Given the controversial nature of the topic, some child welfare agencies were unwilling to participate, some even after agreeing to work with us in the past. We stayed nimble and pivoted to yield meaningful results.

We centered youth voices and experiences in our methods and while generating our final recommendations.

They didn't ask all these questions about all the awful stuff from the past. I was impressed!

Former foster youth feedback after an interview with Bloom researchers

The result

Our findings show that all families—birth families, kinship caregivers, and foster parents—need support with affirming queer kids in care.

We found that agencies varied widely in their capacity to meet the needs of queer children and youth in care.

Our research suggested that there are 6 main facets that influence how supported queer youth feel.

Youth in child welfare settings are more supported when:

  1. Leadership prioritizes queer affirmation and develops affirming policies
  2. Staff capacity includes understanding sexual orientation, gender identity, and expression and familiarity with queer affirmation
  3. A growth mindset prioritizes ongoing learning and resilience for the organization
  4. Data systems include infrastructure for recognizing, recording and tracking sexual orientation, gender identity, and expression (or SOGIE) data
  5. Resource families are prepared and supported to be affirming
  6. Services and programs consistently affirm and are widely accessible for queer children and youth, families of origin, kin, and resource families

To help agencies better support queer kids, we created 2 deliverables:

  • Affirming Resource Family Personae, which assists agency recruitment by expanding perceptions of who might be a promising candidate for a resource family (also known as a foster family) while highlighting the kinds of support different families will need to be queer affirming.
  • Queer Affirmation Maturity Model, which provides a foundation for agencies to identify their specific growth areas across the 6 pillars.

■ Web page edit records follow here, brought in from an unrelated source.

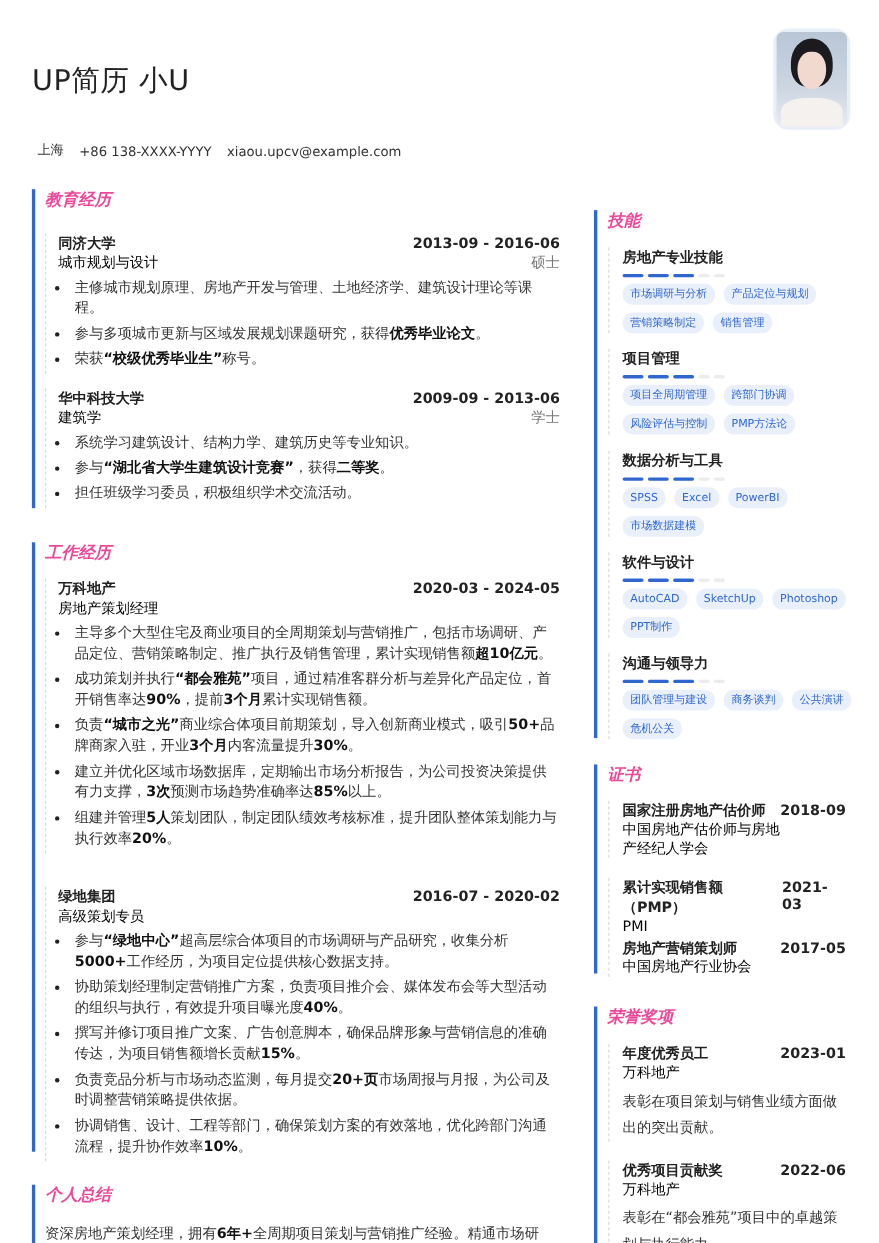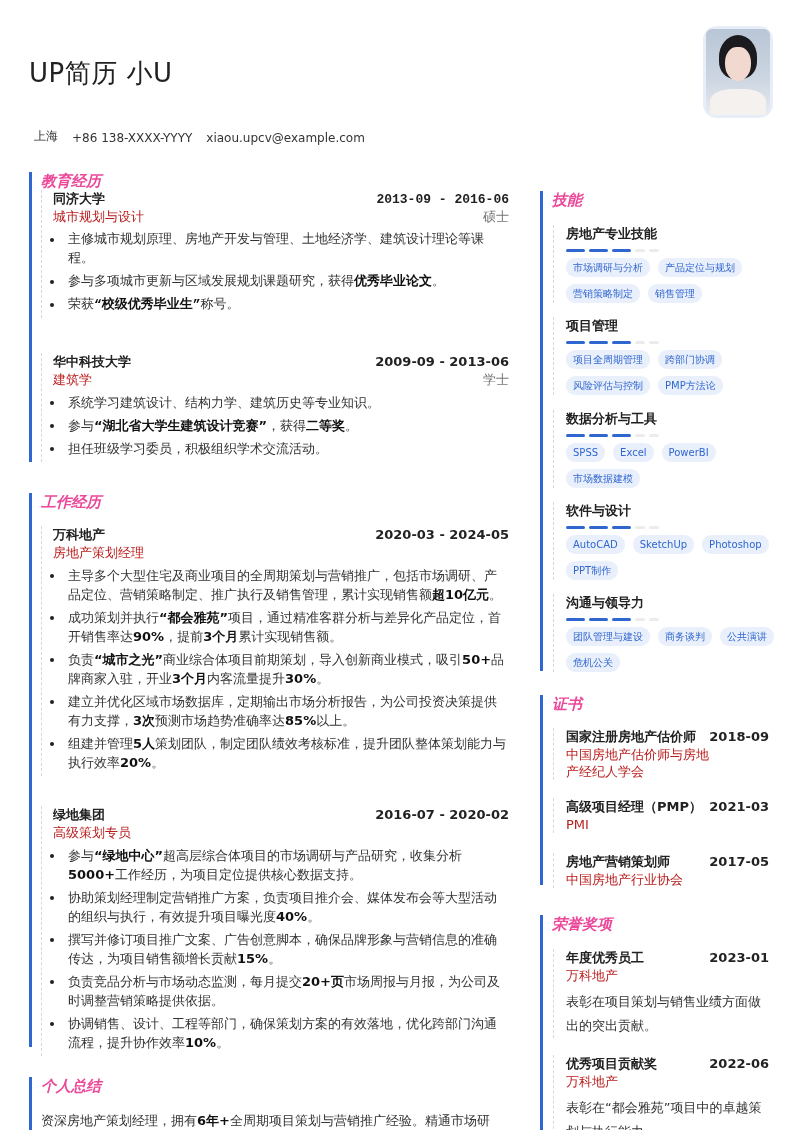"同济大学" div.entry { font-family: Liberation Mono, monospace -> none; top: 190px -> 212px }
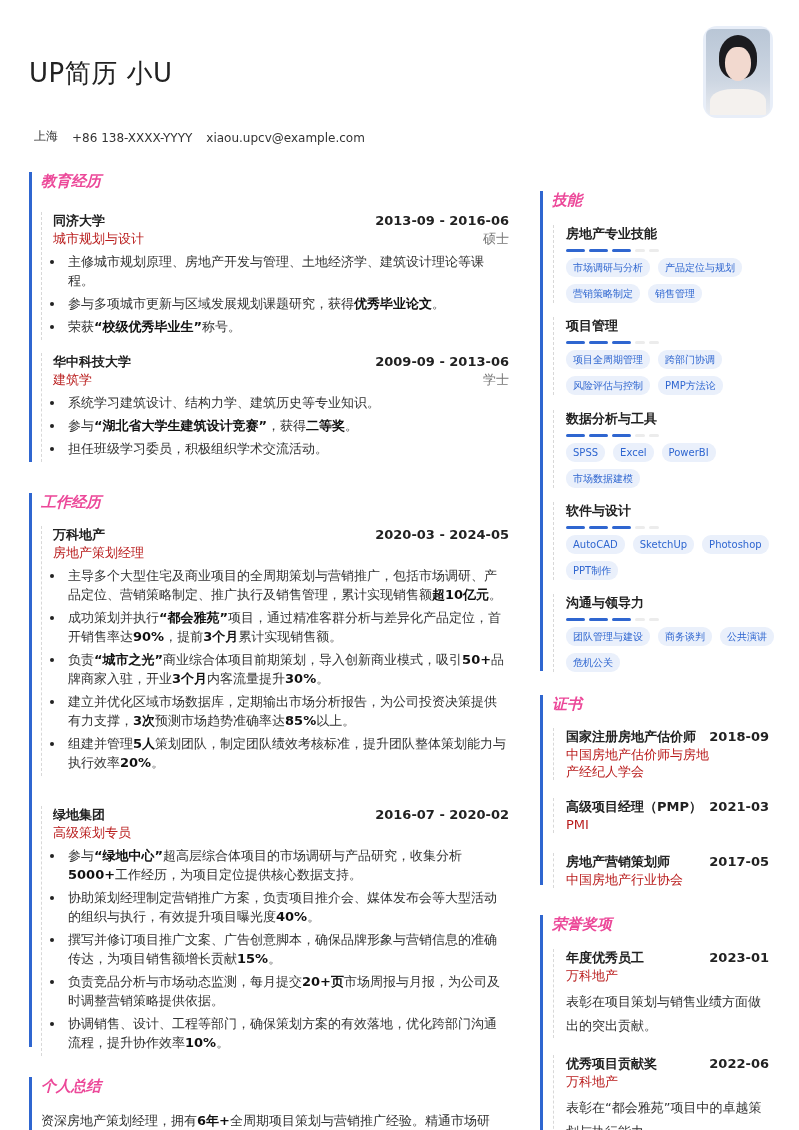"城市规划与设计" .e-sub { color: #b91c1c -> #000000 }
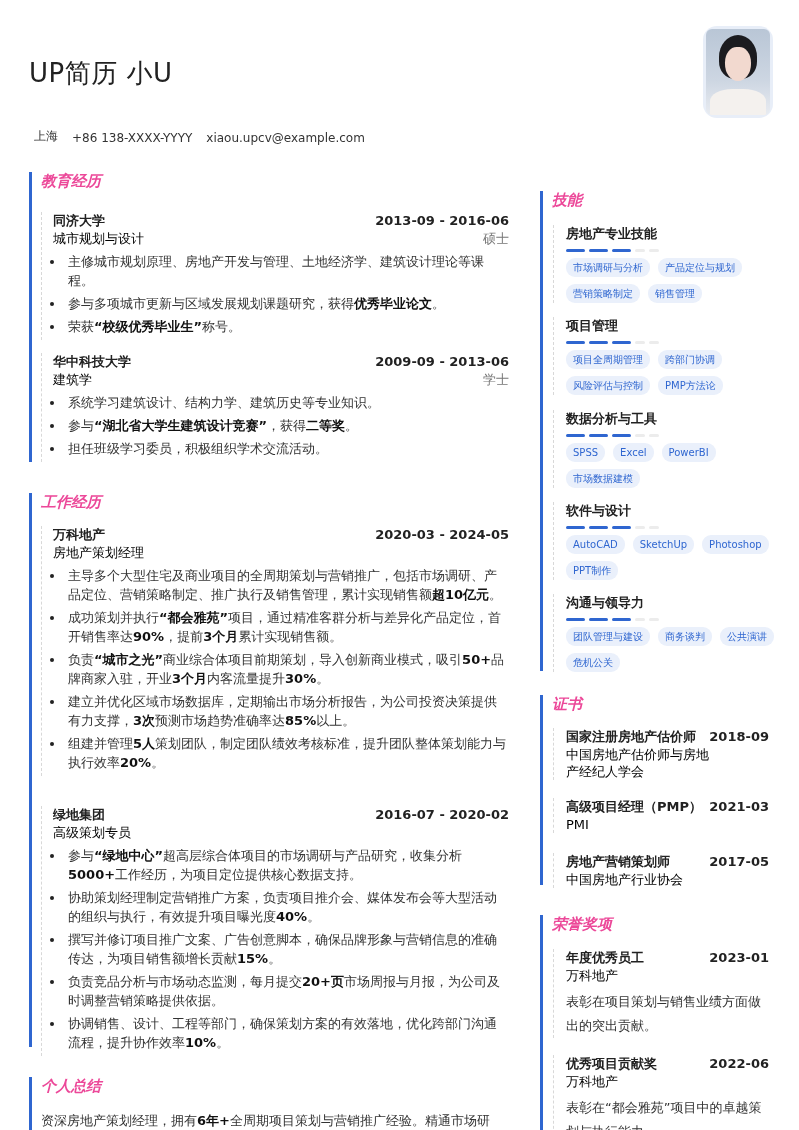"高级项目经理（PMP）" span.e-title { text: 高级项目经理 -> 累计实现销售额 }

Seven subject matter experts reviewed a draft of the Queer Affirmation Maturity Model. In addition to their helpful feedback to enhance the model, they overwhelmingly endorsed the tool.

On April 30, 2024, the same day that the federal rule designating appropriate placement for LGBTQIA2S+ youth in child welfare was finalized, we held a demo and workshop of the Maturity Model with members of the Child Welfare Playbook working group.

Attendees worked in small groups to review the model together, locate their respective organizations’ growth areas, and discuss ways to work with our recommendations and linked resources. The feedback was largely enthusiastic, with many expressing gratitude for the model serving as a jumping off point to grow their queer affirmation efforts agency-wide.

Media coverage

The project’s 2 senior UX researchers, Holly Harridan and Shelly Ronen, appeared on the Creating a Family Podcast in 2024 to discuss the needs of queer youth in the foster care system.

Go to their episode: Raising a LGBTQ+ Child or Youth.

This work is part of a broader portfolio of work in the child welfare space. Find more of our work with children and families here.

Thank you so much for letting me be a part of this! The Queer Affirmation Maturity Model is absolutely amazing. I'm so excited for you all!